The lake is still, a shimmering glass mirror of time,
It tells no lies, what you see is what you get.
From my little cottage by the lake, I see everything:
Geese migrate, kids playing, time passing.
As I get older, I like to have proof of it too.
I see a little girl, no higher than my knee, toddling to the edge of her dock.
She stares down into the depths of the water, unaware of any danger that might exist.
For her mother’s hand holding hers tightly is a secure anchor, one that will always be there,
Safe and sound, forever.
But time changes everything, so that there is no forever.
It moves as quick as water through your fingers, disappearing as fast as you caught it,
Leaving you only with a distant memory of what it felt like to hold it, if only for an instant.
More water dribbles through and there she is again, around eight or so.
Her hair is a short strawberry mess, the red locks just hitting her shoulders,
Her face is dotted with freckles, her dimple smile full of gaps and crooked teeth.
She runs to the edge of the dock, stands for a moment, watching the currents around her,
Then she dives in, clothes and all, a perfect arc into the mirror.
She emerges, gasping for air, her hair shiny and longer than before.
She swims around, laughing and splashing, not having a care in the world.
I want to stop time and just keep this moment here, forever.
But time doesn’t wait for anyone.
Time is the glittering sequins in jazz costumes, catching the light for a moment of glory,
Then fading away, into a box in the attic, never to be seen again.
The shores of time rise and fall, and years later I see her again.
She bursts onto the dock, giddy and breathless, in a light blue summer dress.
Her strawberry hair is longer now, tumbling down her back,
She is taller, has the face of a young teenager, her smile accompanied by silver braces.
She is a young woman, not just playing with mother’s makeup but wearing it properly.
She turns around and smiles, and I see a boy her age join her.
He whispers something to her, and she nods slowly, slipping the dress over her head.

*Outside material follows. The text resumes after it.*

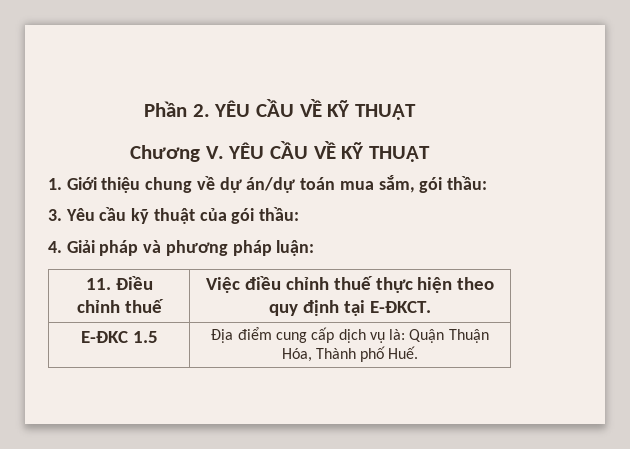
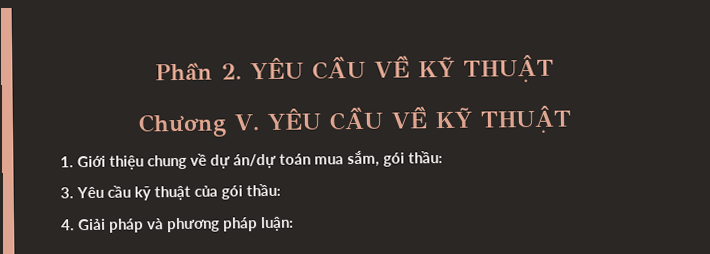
- 11. Điều chỉnh thuế | Việc điều chỉnh thuế thực hiện theo quy định tại E-ĐKCT.
- E-ĐKC 1.5 | Địa điểm cung cấp dịch vụ là: Quận Thuận Hóa, Thành phố Huế.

They dive into the water together, unclothed, for the world to see.
They splash and swim around, giggling and flirting, learning and growing.
He leans closer to her and they kiss under the moon, their hands entwining in the shadows.
Someday, she will look back on that, when her life is far along,
And feel what she felt like in that moment, excited but nervous, unaware of time.
But time keeps moving, never stopping, even if no one notices.
Fleeting moment after fleeting moment, they add up, one dropp at a time.
The lake stays the same as the girl grows older, and I see her time and time again:
When she is dressed in black on the dock, holding her sister’s and father’s hand,
But not her mother’s.
Drops of time stream down her cheeks as the coffin is dropped into the dark water.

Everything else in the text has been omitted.